WORK TASK: The lines below must be transcribed exactly as given, with the images removed.

STUDY MATERIAL:
________________

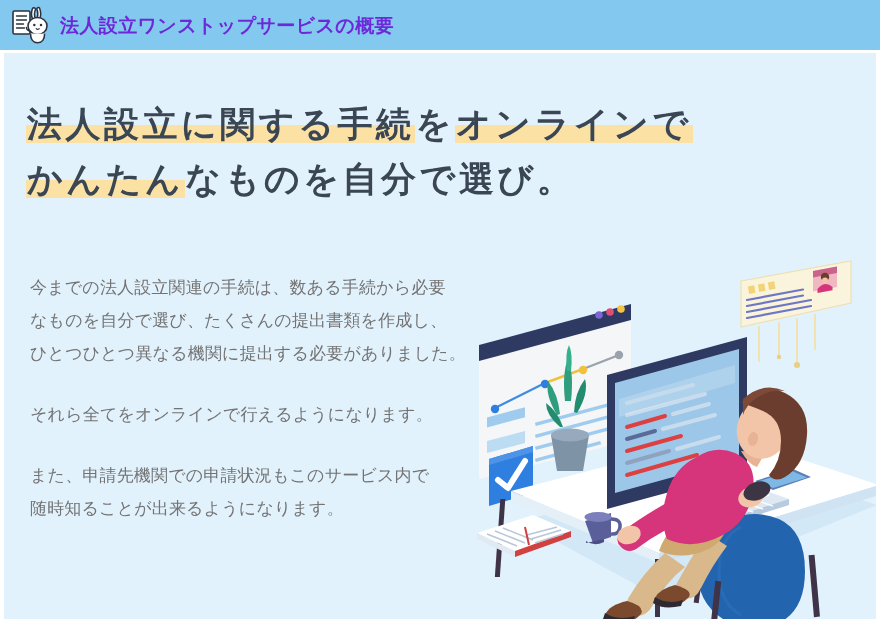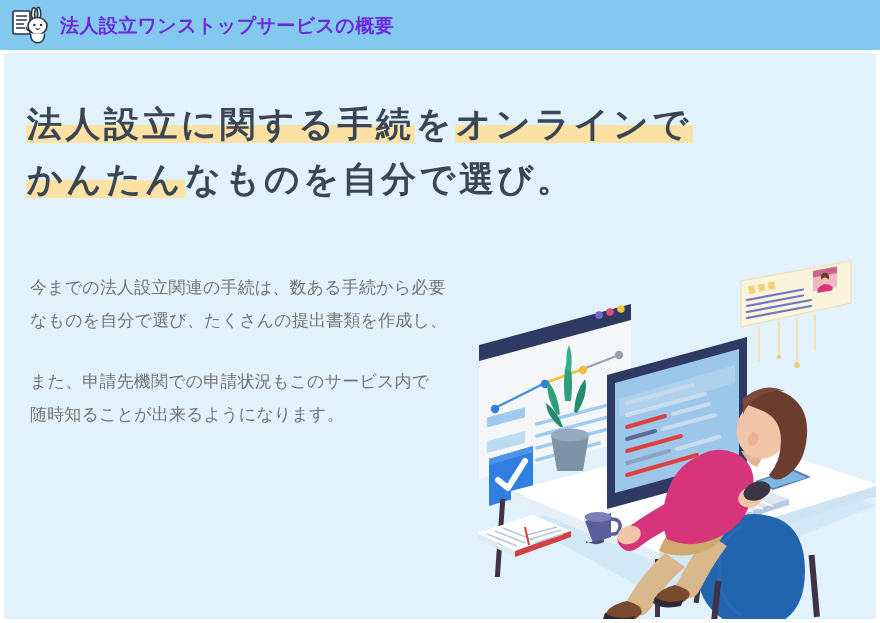--- a/index.html
+++ b/index.html
@@ -150,23 +150,25 @@
       <div class="headline-line">
         <span class="hl">かんたん</span><span>なものを自分で選び。</span>
       </div>
     </div>
 
     <div class="paragraphs">
 
       <p class="para">
         <span class="para-line">今までの法人設立関連の手続は、数ある手続から必要</span>
         <span class="para-line">なものを自分で選び、たくさんの提出書類を作成し、</span>
+        <span class="para-line">ひとつひとつ異なる機関に提出する必要がありました。</span>
       </p>
 
       <p class="para">
+        <span class="para-line">それら全てをオンラインで行えるようになります。</span>
       </p>
 
       <p class="para">
         <span class="para-line">また、申請先機関での申請状況もこのサービス内で</span>
         <span class="para-line">随時知ることが出来るようになります。</span>
       </p>
 
     </div>
 
     <div class="illustration">

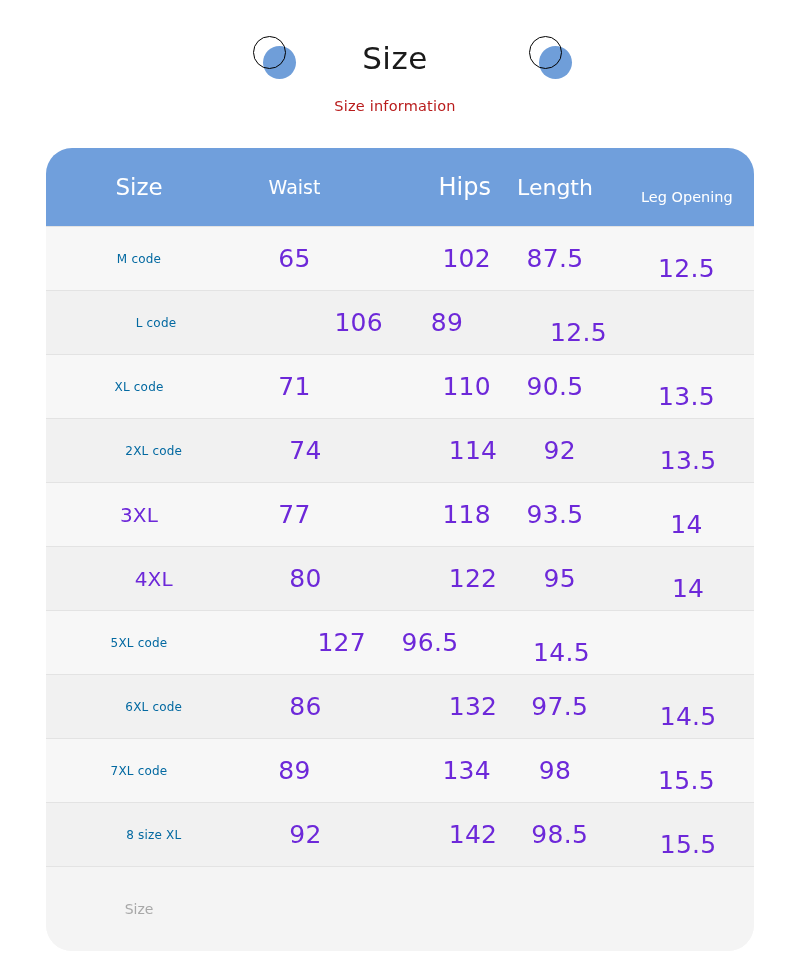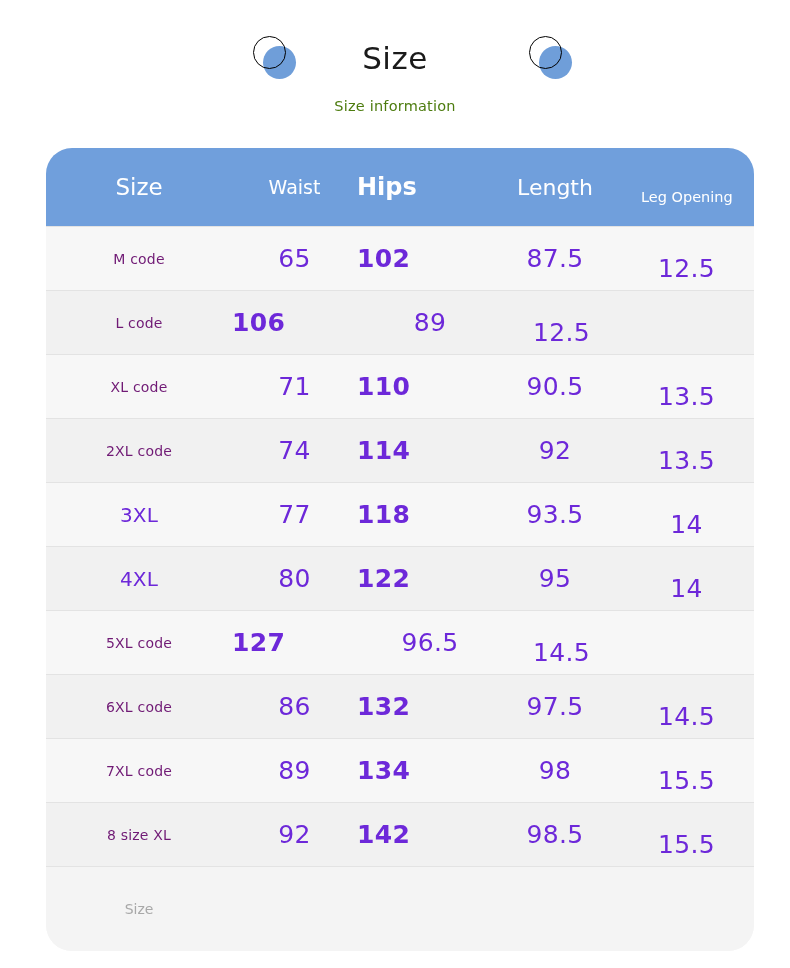--- a/index.html
+++ b/index.html
@@ -70,21 +70,21 @@
     box-sizing: border-box;
     background: transparent;
   }
   .subtitle {
     position: absolute;
     top: 98px;
     left: 0;
     width: 790px;
     text-align: center;
     font-size: 14.5px;
-    color: #4d7c0f;
+    color: #b91c1c;
     letter-spacing: 0.2px;
   }
 
   
   .size-table {
     position: absolute;
     left: 46px;
     top: 148px;
     width: 708px;
     border-radius: 26px;
@@ -104,52 +104,52 @@
     background: #709fdc;
     color: #ffffff;
   }
   .t-head .cell { color: #ffffff; }
 
   .t-body-row {
     height: 64px;
     border-top: 1px solid #e3e3e3;
   }
   .t-body-row.odd  { background: #f7f7f7; }
-  .t-body-row.even { background: #f1f1f1; }
+  .t-body-row.even { background: #f1f1f1; padding-left: 17px; }
 
   .t-foot {
     height: 85px;
     background: #f4f4f4;
     border-top: 1px solid #e3e3e3;
   }
 
   
   .cell { box-sizing: border-box; }
   .c-size   { width: 186px; text-align: center; }
   .c-waist  { width: 125px; text-align: center; }
-  .c-hips   { width: 134px; text-align: left; font-weight: bold; }
+  .c-hips   { width: 134px; text-align: right; }
   .c-length { width: 128px; text-align: center; }
   .c-leg    { width: 135px; text-align: center; margin-top: 20px; }
 
   
   .h-size   { font-size: 23px; }
   .h-waist  { font-size: 19px; }
   .h-hips   { font-size: 24px; }
   .h-length { font-size: 22px; }
   .h-leg    {
     font-size: 14.5px;
     text-align: left;
     padding-left: 22px;
     line-height: 1.25;
   }
 
   
   .lbl {
-    font-size: 14px;
-    color: #701a75;
+    font-size: 12px;
+    color: #0369a1;
     letter-spacing: 0.2px;
   }
   .lbl.big {
     font-size: 20px;
     color: #6d28d9;
   }
   .num {
     font-size: 25px;
     color: #6d28d9;
     letter-spacing: 0.3px;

________________

EXERCISE SOLUTION:
--- a/index.html
+++ b/index.html
@@ -150,23 +150,25 @@
       <div class="headline-line">
         <span class="hl">かんたん</span><span>なものを自分で選び。</span>
       </div>
     </div>
 
     <div class="paragraphs">
 
       <p class="para">
         <span class="para-line">今までの法人設立関連の手続は、数ある手続から必要</span>
         <span class="para-line">なものを自分で選び、たくさんの提出書類を作成し、</span>
+        <span class="para-line">ひとつひとつ異なる機関に提出する必要がありました。</span>
       </p>
 
       <p class="para">
+        <span class="para-line">それら全てをオンラインで行えるようになります。</span>
       </p>
 
       <p class="para">
         <span class="para-line">また、申請先機関での申請状況もこのサービス内で</span>
         <span class="para-line">随時知ることが出来るようになります。</span>
       </p>
 
     </div>
 
     <div class="illustration">

--- a/index.html
+++ b/index.html
@@ -70,21 +70,21 @@
     box-sizing: border-box;
     background: transparent;
   }
   .subtitle {
     position: absolute;
     top: 98px;
     left: 0;
     width: 790px;
     text-align: center;
     font-size: 14.5px;
-    color: #4d7c0f;
+    color: #b91c1c;
     letter-spacing: 0.2px;
   }
 
   
   .size-table {
     position: absolute;
     left: 46px;
     top: 148px;
     width: 708px;
     border-radius: 26px;
@@ -104,52 +104,52 @@
     background: #709fdc;
     color: #ffffff;
   }
   .t-head .cell { color: #ffffff; }
 
   .t-body-row {
     height: 64px;
     border-top: 1px solid #e3e3e3;
   }
   .t-body-row.odd  { background: #f7f7f7; }
-  .t-body-row.even { background: #f1f1f1; }
+  .t-body-row.even { background: #f1f1f1; padding-left: 17px; }
 
   .t-foot {
     height: 85px;
     background: #f4f4f4;
     border-top: 1px solid #e3e3e3;
   }
 
   
   .cell { box-sizing: border-box; }
   .c-size   { width: 186px; text-align: center; }
   .c-waist  { width: 125px; text-align: center; }
-  .c-hips   { width: 134px; text-align: left; font-weight: bold; }
+  .c-hips   { width: 134px; text-align: right; }
   .c-length { width: 128px; text-align: center; }
   .c-leg    { width: 135px; text-align: center; margin-top: 20px; }
 
   
   .h-size   { font-size: 23px; }
   .h-waist  { font-size: 19px; }
   .h-hips   { font-size: 24px; }
   .h-length { font-size: 22px; }
   .h-leg    {
     font-size: 14.5px;
     text-align: left;
     padding-left: 22px;
     line-height: 1.25;
   }
 
   
   .lbl {
-    font-size: 14px;
-    color: #701a75;
+    font-size: 12px;
+    color: #0369a1;
     letter-spacing: 0.2px;
   }
   .lbl.big {
     font-size: 20px;
     color: #6d28d9;
   }
   .num {
     font-size: 25px;
     color: #6d28d9;
     letter-spacing: 0.3px;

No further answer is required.